» Saved entries:
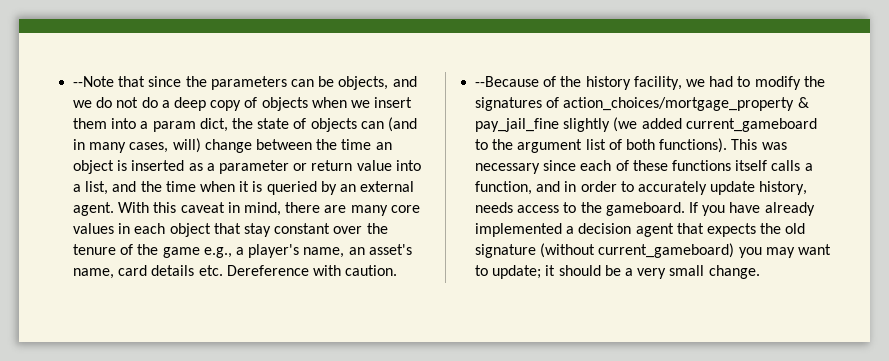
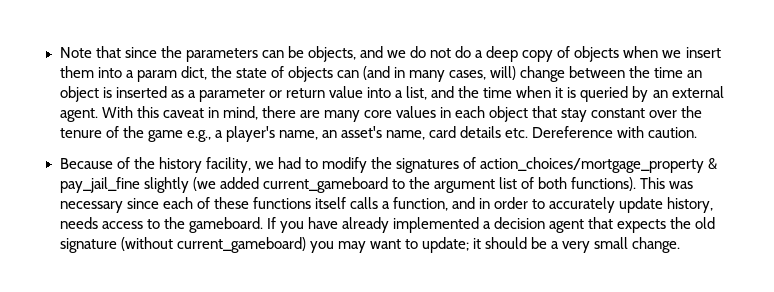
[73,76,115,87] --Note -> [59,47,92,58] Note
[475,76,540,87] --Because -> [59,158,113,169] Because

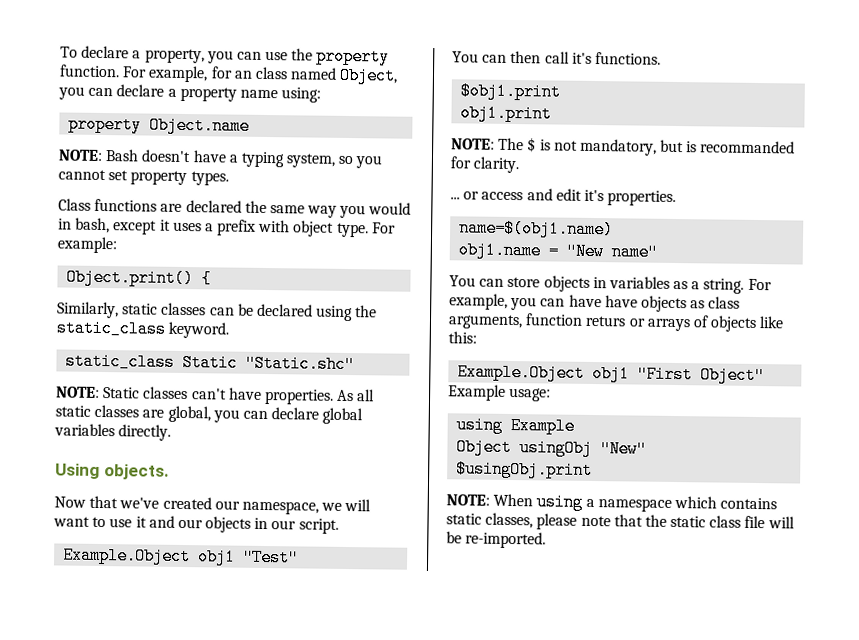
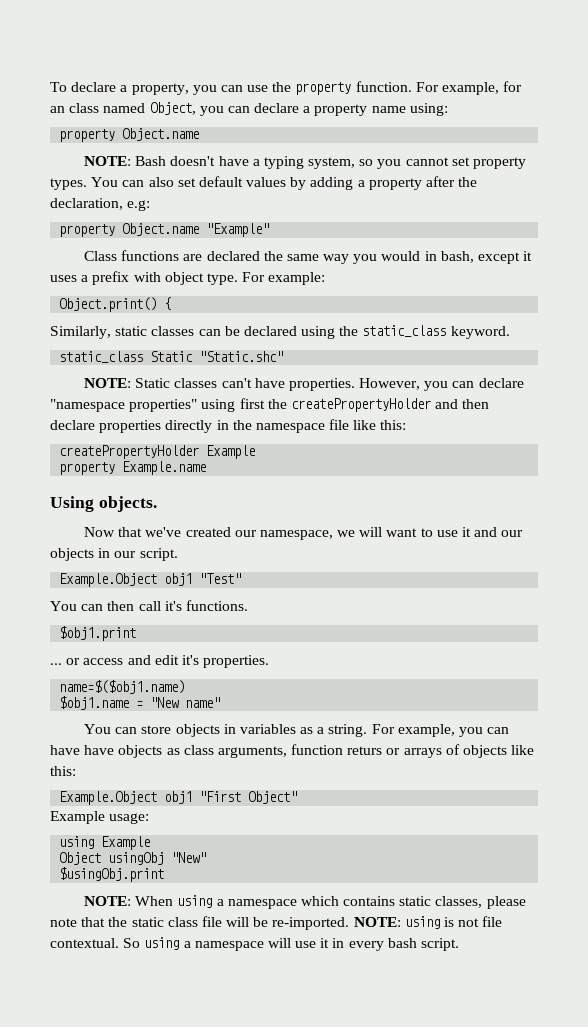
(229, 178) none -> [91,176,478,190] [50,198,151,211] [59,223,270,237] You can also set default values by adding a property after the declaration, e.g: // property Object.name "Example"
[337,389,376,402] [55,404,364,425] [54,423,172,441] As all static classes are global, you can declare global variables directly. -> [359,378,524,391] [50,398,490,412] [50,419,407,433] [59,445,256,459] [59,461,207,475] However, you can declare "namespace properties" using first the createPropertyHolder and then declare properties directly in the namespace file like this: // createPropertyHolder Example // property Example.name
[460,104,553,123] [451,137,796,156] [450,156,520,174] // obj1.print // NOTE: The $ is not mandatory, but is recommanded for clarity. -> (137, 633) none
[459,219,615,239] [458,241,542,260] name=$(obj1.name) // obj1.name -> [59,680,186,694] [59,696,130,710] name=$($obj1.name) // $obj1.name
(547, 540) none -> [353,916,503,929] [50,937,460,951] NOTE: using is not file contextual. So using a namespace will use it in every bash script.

--

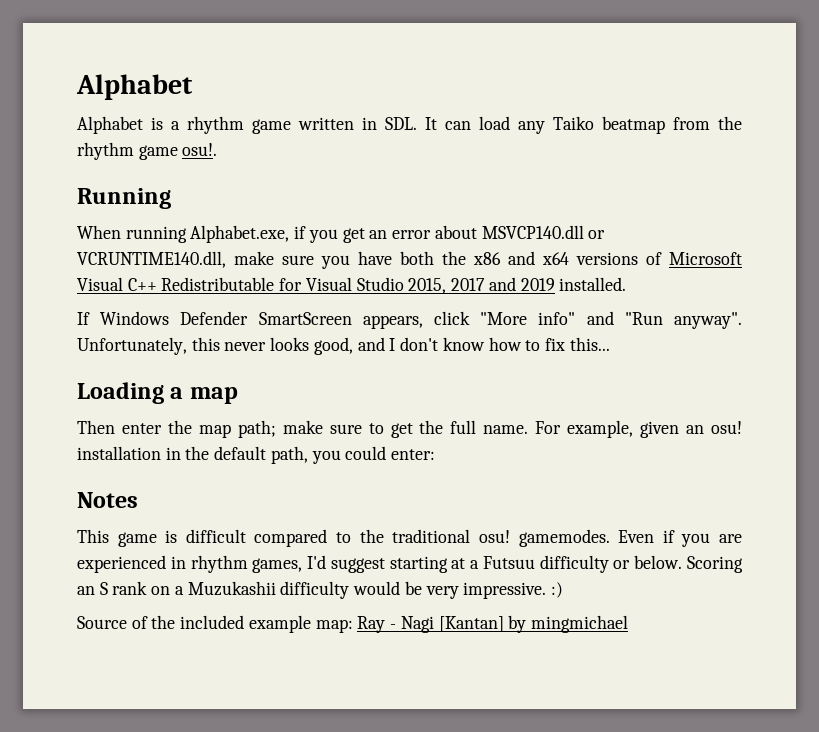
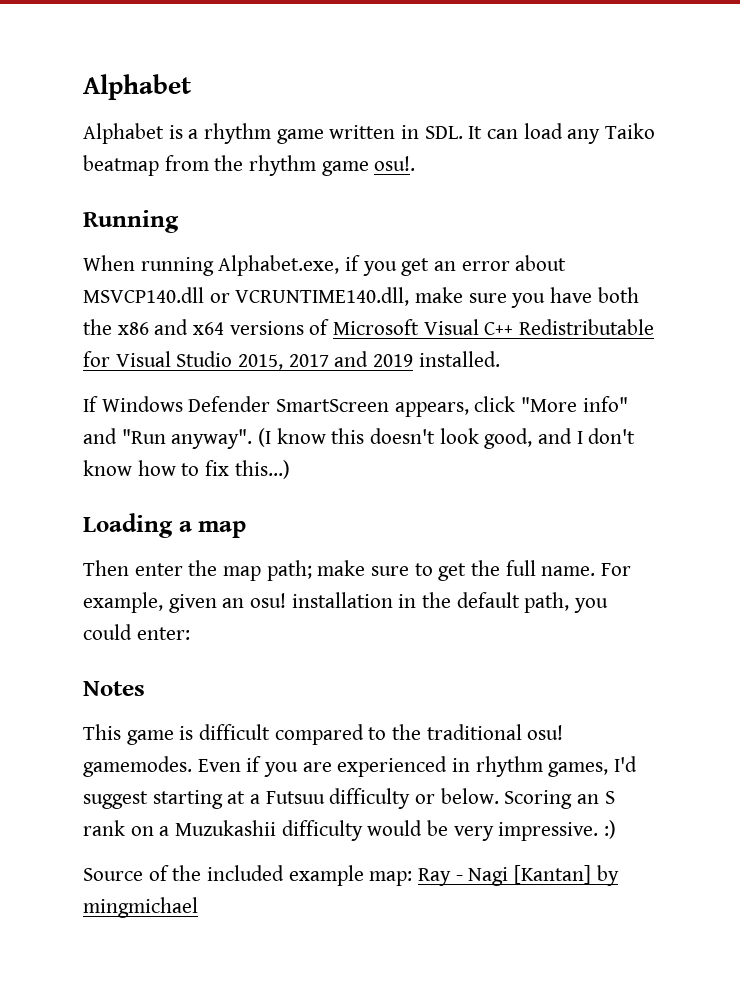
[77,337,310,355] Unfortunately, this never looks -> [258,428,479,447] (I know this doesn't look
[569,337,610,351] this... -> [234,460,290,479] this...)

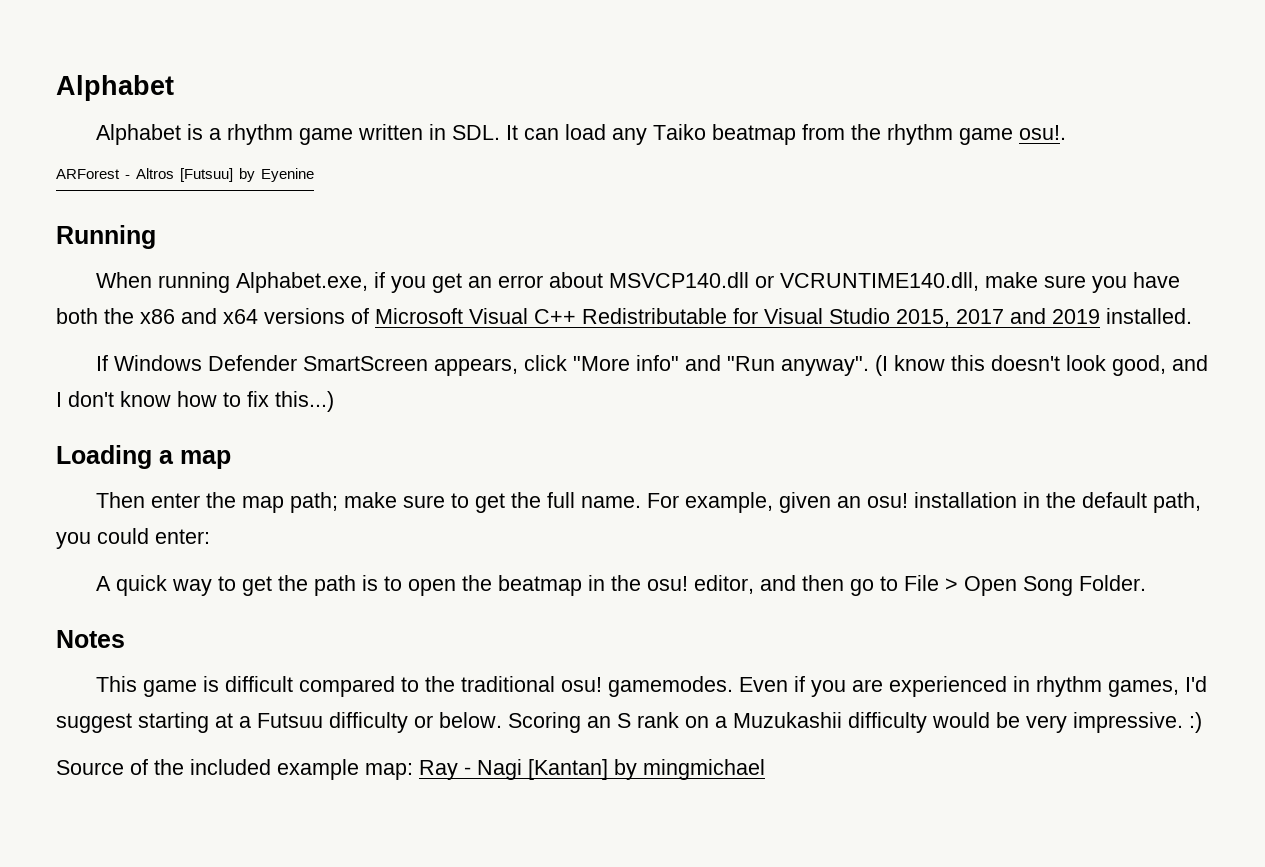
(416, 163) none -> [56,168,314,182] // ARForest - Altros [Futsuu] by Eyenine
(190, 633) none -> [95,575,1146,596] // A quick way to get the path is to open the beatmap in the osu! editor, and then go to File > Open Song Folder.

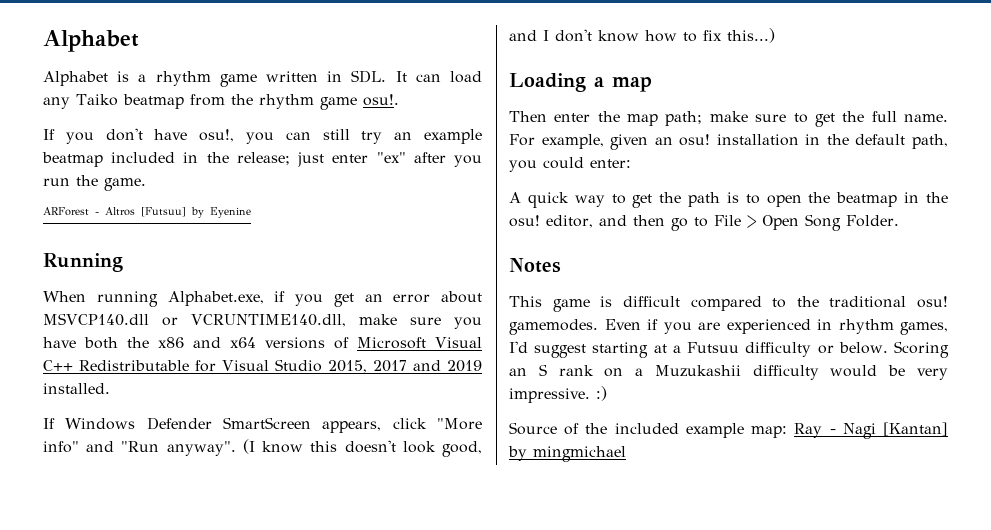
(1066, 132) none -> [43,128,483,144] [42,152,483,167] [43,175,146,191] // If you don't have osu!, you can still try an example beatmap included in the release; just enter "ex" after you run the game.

* * *

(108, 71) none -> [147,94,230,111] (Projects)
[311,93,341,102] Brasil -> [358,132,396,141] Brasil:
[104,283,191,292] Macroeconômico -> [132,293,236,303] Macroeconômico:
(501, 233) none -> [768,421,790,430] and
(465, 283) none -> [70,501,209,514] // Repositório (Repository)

» WHAT TO DO: An exact copy is needed. It runs from the line above containing "(416, 163) none" down to the line containing "(1066, 132) none", both included, with no pictures.

» OUTPUT:
(416, 163) none -> [56,168,314,182] // ARForest - Altros [Futsuu] by Eyenine
(190, 633) none -> [95,575,1146,596] // A quick way to get the path is to open the beatmap in the osu! editor, and then go to File > Open Song Folder.

(1066, 132) none -> [43,128,483,144] [42,152,483,167] [43,175,146,191] // If you don't have osu!, you can still try an example beatmap included in the release; just enter "ex" after you run the game.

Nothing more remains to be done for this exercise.